Sst2 immunohistochemistry

Sst2 receptors were detected using immunohistochemistry, as described before (16,17,18,24,25). All samples were tested with the polyclonal sst2-specific antibody R2-88 (generously provided by Dr. A. Schonbrunn, Houston, TX), with the commercially available polyclonal sst2-specific antibody SS-800 (Gramsch Laboratories, Schwabhausen, Germany) and with the rabbit monoclonal antibody UMB-1 (SS-8000RM; Biotrend GmbH, Cologne, Germany) (17,21). Four-micrometer-thick formalin-fixed, paraffin-embedded tissue sections were used. As reported previously (18), the best antigen retrieval method for R2-88 and UMB-1 immunohistochemistry was boiling in the microwave in presence of a 5% urea buffer (pH 9.5). For SS-800 immunohistochemistry, boiling in the microwave in the presence of a 10 mm citrate buffer (pH 6.0) was preferable (17,21).

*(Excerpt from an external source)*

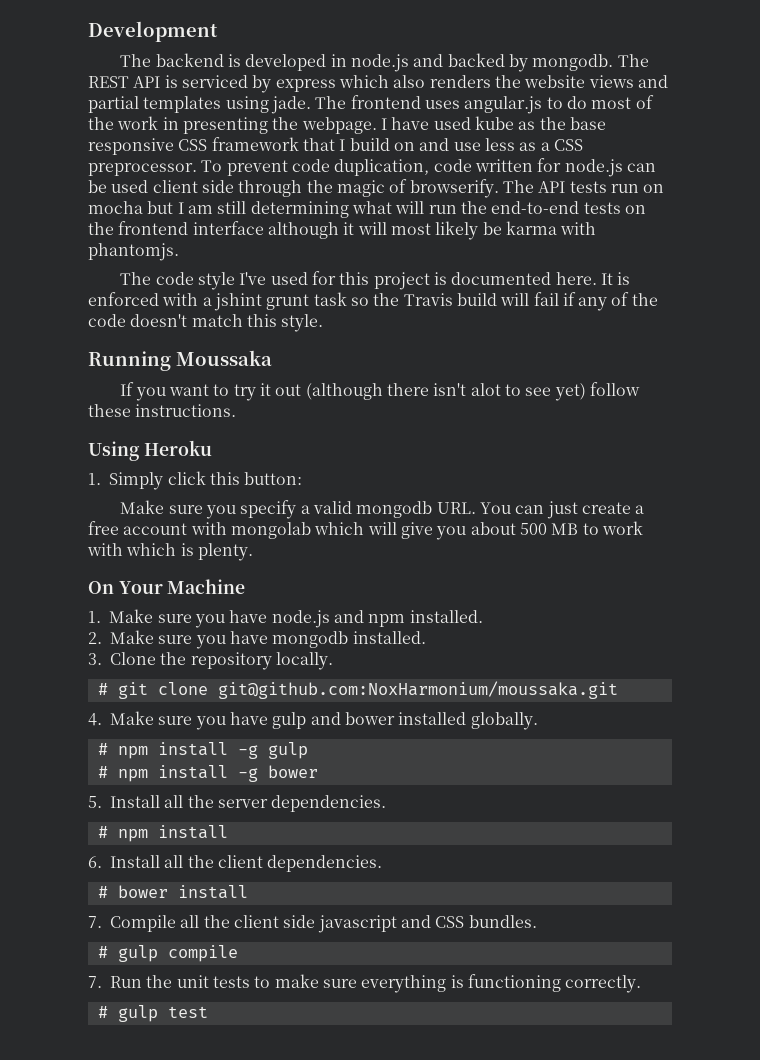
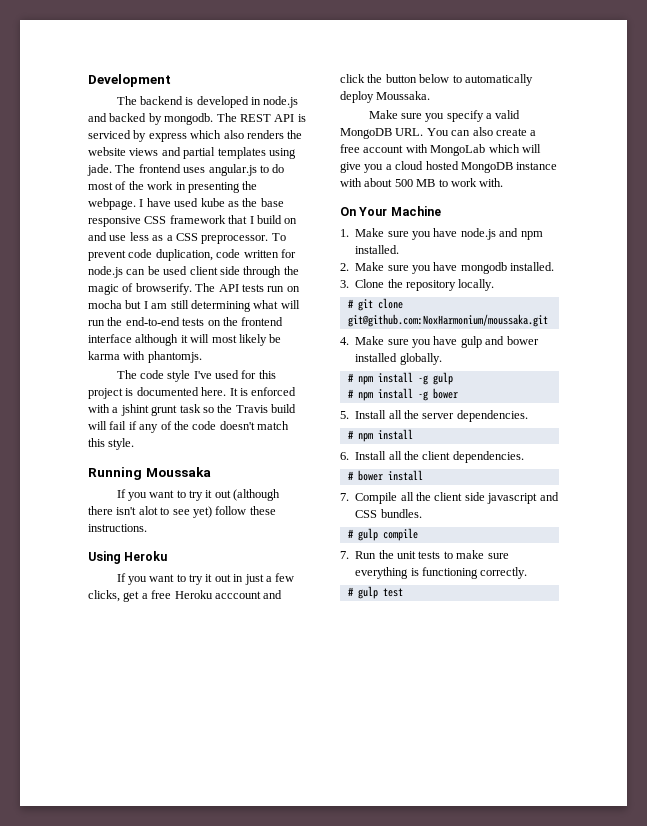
- 1. Simply click this button:
+ If you want to try it out in just a few clicks, get a free Heroku acccount and click the button below to automatically deploy Moussaka.
- Make sure you specify a valid mongodb URL. You can just create a free account with mongolab which will give you about 500 MB to work with which is plenty.
+ Make sure you specify a valid MongoDB URL. You can also create a free account with MongoLab which will give you a cloud hosted MongoDB instance with about 500 MB to work with.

Both R2-88 and SS-800 were applied in a 1:1000 dilution, whereas a 1:100 dilution was necessary for UMB-1. The secondary antibody was a biotinylated goat antirabbit Ig (1:200 dilution). Antibody binding was visualized using the Vectastain Elite ABC kit (Vector Laboratories, Burlingame, CA). Staining was carried out with diaminobenzidine and counterstaining with hemalum. For specificity control, the primary antibodies were preadsorbed with 100 nm of the corresponding antigen peptide. In all experiments, a well-characterized gastro-enteropancreatic neuroendocrine tumor strongly expressing sst2 as determined by receptor autoradiography was included as positive control. As controls for membranous or internalized sst2, AR42J tumor tissue and pancreas from rats injected either with saline or with [Tyr3] octreotate, respectively (16), were analyzed in parallel.

Receptor autoradiography

In all cases with available fresh-frozen tumor tissues, somatostatin receptor autoradiography was carried out as described before (26). Briefly, 20-μm-thick frozen tissue sections were cut from each of the collected tumor samples and were incubated for 2 h at room temperature with the sst2-preferring somatostatin radioligand 125I-labeled [Tyr3] octreotide (26). Nonspecific binding was determined in serial tissue sections incubated with the radioligand in the presence of 100 nm octreotide. The slides were subsequently exposed to Kodak Biomax MR films for 7 d at 4 C. Receptor quantification was performed as previously described (26).

Immunoblotting

Approximately 50–100 mg fresh-frozen neuroendocrine tumors was cut into small pieces, partially thawed, and washed in ice-cold PBS containing protease inhibitors (1 mm phenylmethylsulfonyl fluoride, 10 μg/ml soybean trypsin inhibitor, 10 μg/ml leupeptin, 5 μg/ml aprotinin, and 50 μg/ml bacitracin), incubated for 30 min at 4C in ice-cold homogenization buffer [20 mm HEPES, 150 mm NaCl, 5 mm EDTA, 3 mm EGTA, and 4 mg/ml dodecyl β-d-maltoside (pH 7.6)] containing protease inhibitors, and then homogenized and lysed in a precooled Dounce homogenizer. The lysate was subsequently clarified by centrifugation at 16,000 × g and 4 C for 30 min and then subjected to partial purification by wheat germ agglutinin-agarose treatment. The adsorbed glycoproteins were eluted at 60 C for 15 min in SDS-PAGE sample buffer containing 10% 2-mercaptoethanol and then resolved on a 10% SDS-polyacrylamide gel. Resolved proteins were transferred to polyvinylidene difluoride membrane. The membrane was blocked for 2 h with 5% nonfat dry milk in Tris buffered saline-Tween [TBS-T: 20 mm Tris-HCl, 150 mm NaCl, 0.1% Tween 20 (pH 7.4)], and then incubated over night at 4 C with the sst2-specific antibody R2-88 (1:10,000) in TBS-T. Immunoreactive proteins were detected with a donkey antirabbit-F(ab′)2 conjugated with horseradish peroxidase (1:10,000) in TBS-T, and the ECL chemiluminescent antibody detection system (GE Healthcare, Little Chalfont, UK). As positive control, lysates of HEK-sst2 cells were used and treated as described above for the lysates of the neuroendocrine tumors.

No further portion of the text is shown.